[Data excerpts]
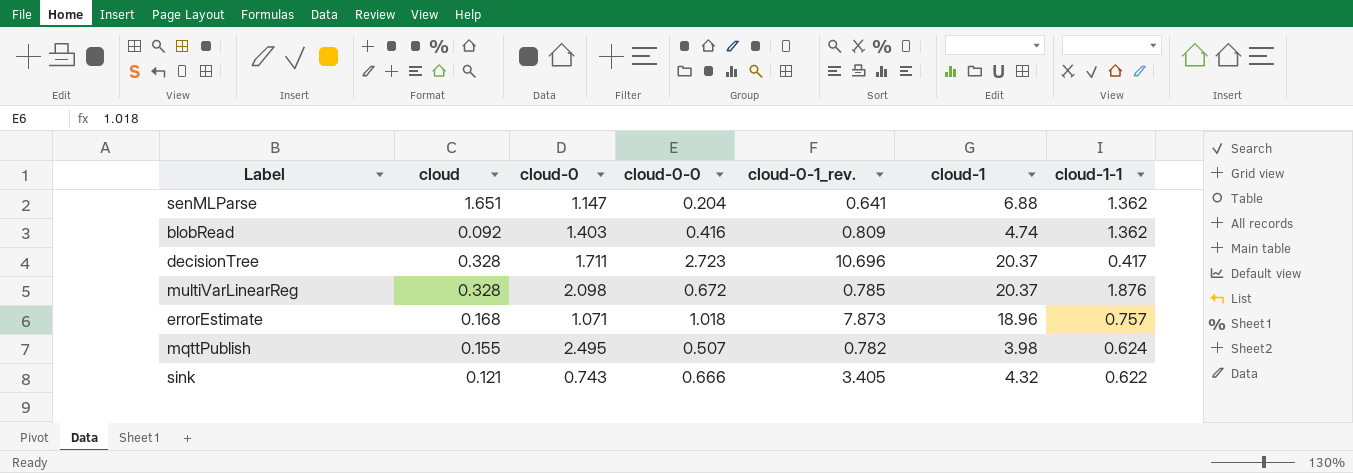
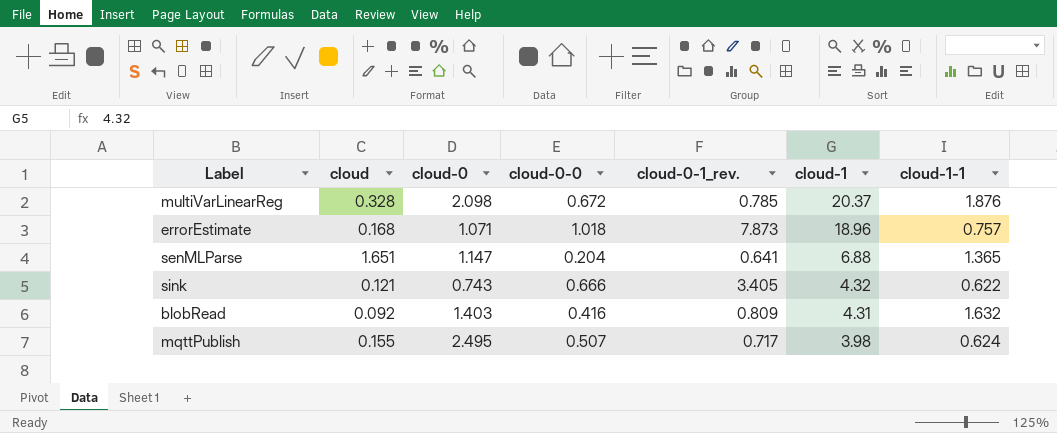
row order: none -> cloud-1 descending
row decisionTree: 0.328 | 1.711 | 2.723 | 10.696 | 20.37 | 0.417 -> none
senMLParse | cloud-1-1: 1.362 -> 1.365
blobRead | cloud-1: 4.74 -> 4.31
blobRead | cloud-1-1: 1.362 -> 1.632
mqttPublish | cloud-0-1_rev.: 0.782 -> 0.717

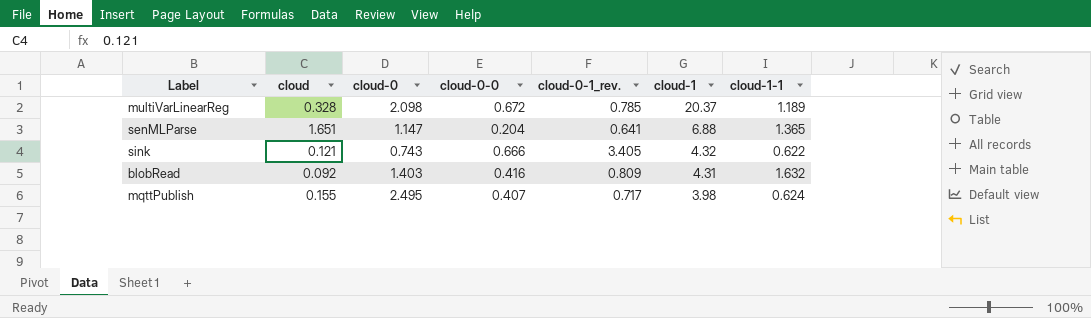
row errorEstimate: 0.168 | 1.071 | 1.018 | 7.873 | 18.96 | 0.757 -> none
multiVarLinearReg | cloud-1-1: 1.876 -> 1.189
mqttPublish | cloud-0-0: 0.507 -> 0.407

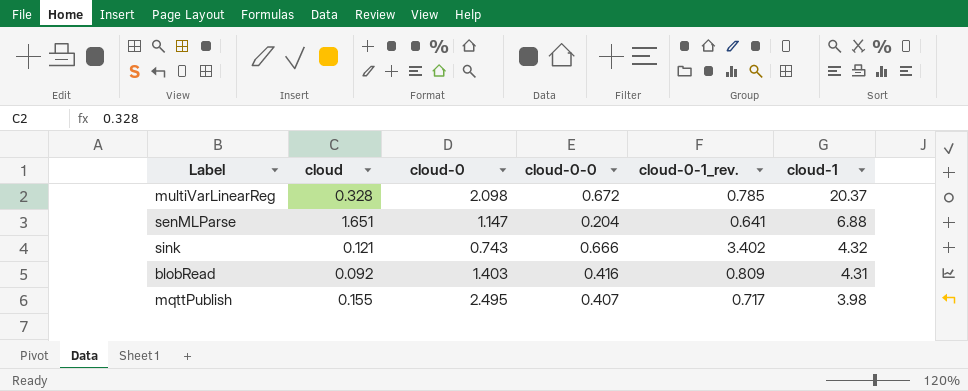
column cloud-1-1 | position: 7 -> none
sink | cloud-0-1_rev.: 3.405 -> 3.402

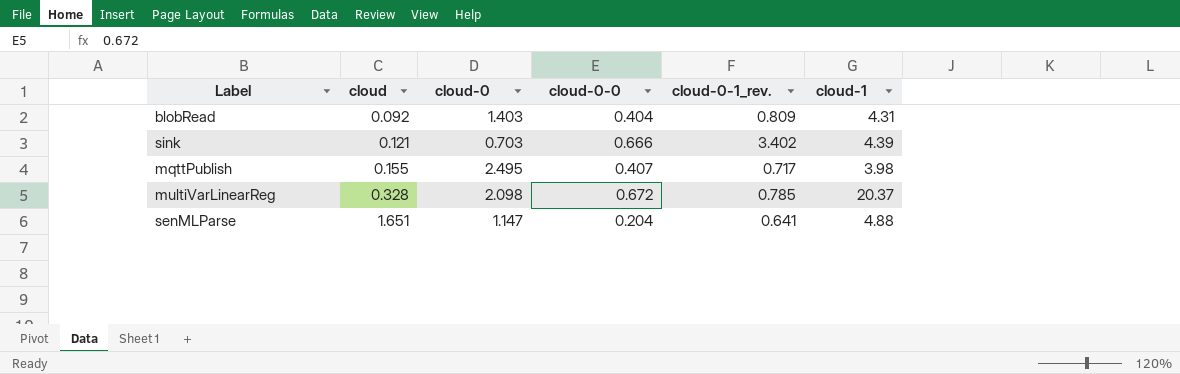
row order: cloud-1 descending -> cloud ascending
blobRead | cloud-0-0: 0.416 -> 0.404
sink | cloud-0: 0.743 -> 0.703
sink | cloud-1: 4.32 -> 4.39
senMLParse | cloud-1: 6.88 -> 4.88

EXERCISE DIRECTIONS: All of the entries above should be duplicated exactly, except for the pictures.

TASK RESPONSE:
row order: none -> cloud-1 descending
row decisionTree: 0.328 | 1.711 | 2.723 | 10.696 | 20.37 | 0.417 -> none
senMLParse | cloud-1-1: 1.362 -> 1.365
blobRead | cloud-1: 4.74 -> 4.31
blobRead | cloud-1-1: 1.362 -> 1.632
mqttPublish | cloud-0-1_rev.: 0.782 -> 0.717

row errorEstimate: 0.168 | 1.071 | 1.018 | 7.873 | 18.96 | 0.757 -> none
multiVarLinearReg | cloud-1-1: 1.876 -> 1.189
mqttPublish | cloud-0-0: 0.507 -> 0.407

column cloud-1-1 | position: 7 -> none
sink | cloud-0-1_rev.: 3.405 -> 3.402

row order: cloud-1 descending -> cloud ascending
blobRead | cloud-0-0: 0.416 -> 0.404
sink | cloud-0: 0.743 -> 0.703
sink | cloud-1: 4.32 -> 4.39
senMLParse | cloud-1: 6.88 -> 4.88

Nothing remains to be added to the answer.